» YOUR OBJECTIVE
There is material below. Print exactly the lines starting at the line with "order number: W8683548 -> W8683248" and ending at the line with "ShredXX: 3 -> 4", ends included, and no others.

-- -- --

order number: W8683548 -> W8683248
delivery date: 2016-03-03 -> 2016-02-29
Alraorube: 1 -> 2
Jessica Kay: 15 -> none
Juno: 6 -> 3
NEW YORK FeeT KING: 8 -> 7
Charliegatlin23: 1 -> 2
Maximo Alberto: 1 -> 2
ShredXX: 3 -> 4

-- -- --

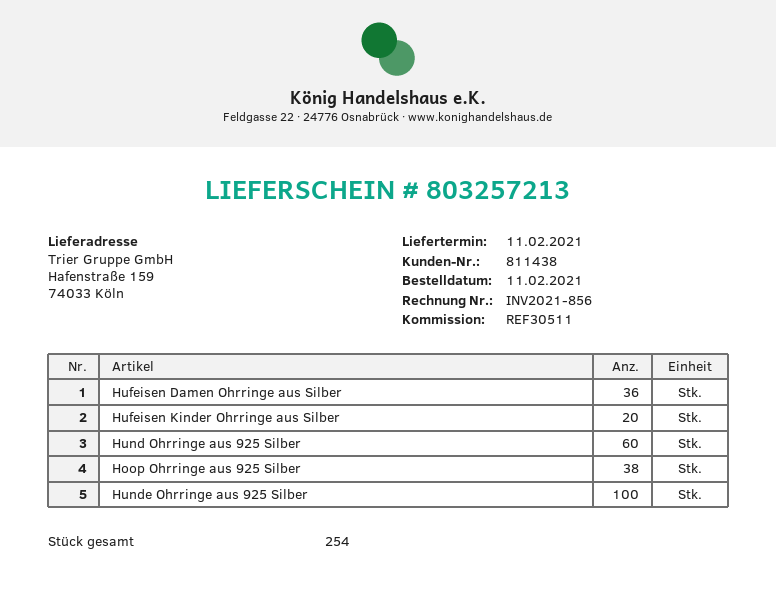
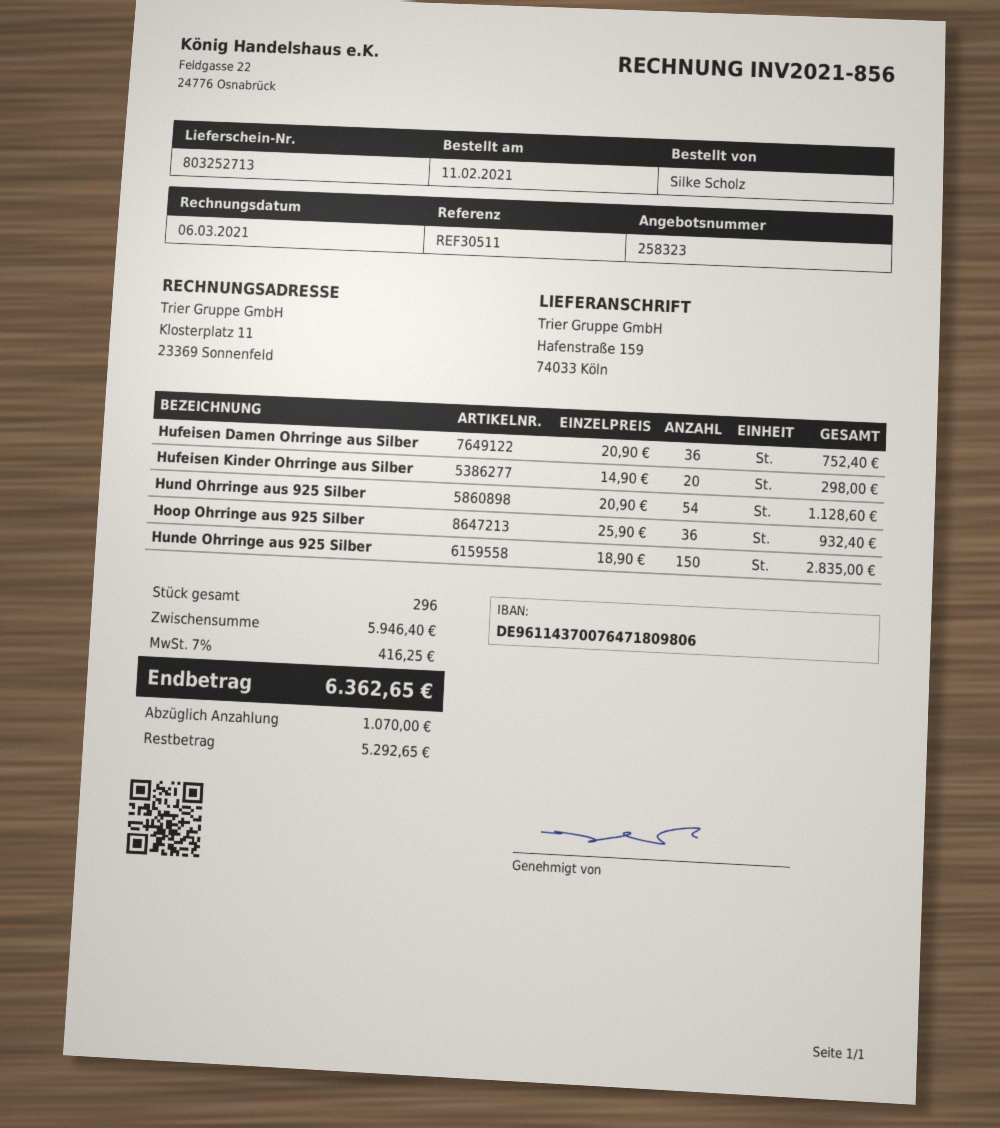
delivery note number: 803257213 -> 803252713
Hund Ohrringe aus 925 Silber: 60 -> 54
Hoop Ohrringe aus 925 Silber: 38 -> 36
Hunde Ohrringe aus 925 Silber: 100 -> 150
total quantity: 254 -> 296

-- -- --

» TASK RESULT
order number: W8683548 -> W8683248
delivery date: 2016-03-03 -> 2016-02-29
Alraorube: 1 -> 2
Jessica Kay: 15 -> none
Juno: 6 -> 3
NEW YORK FeeT KING: 8 -> 7
Charliegatlin23: 1 -> 2
Maximo Alberto: 1 -> 2
ShredXX: 3 -> 4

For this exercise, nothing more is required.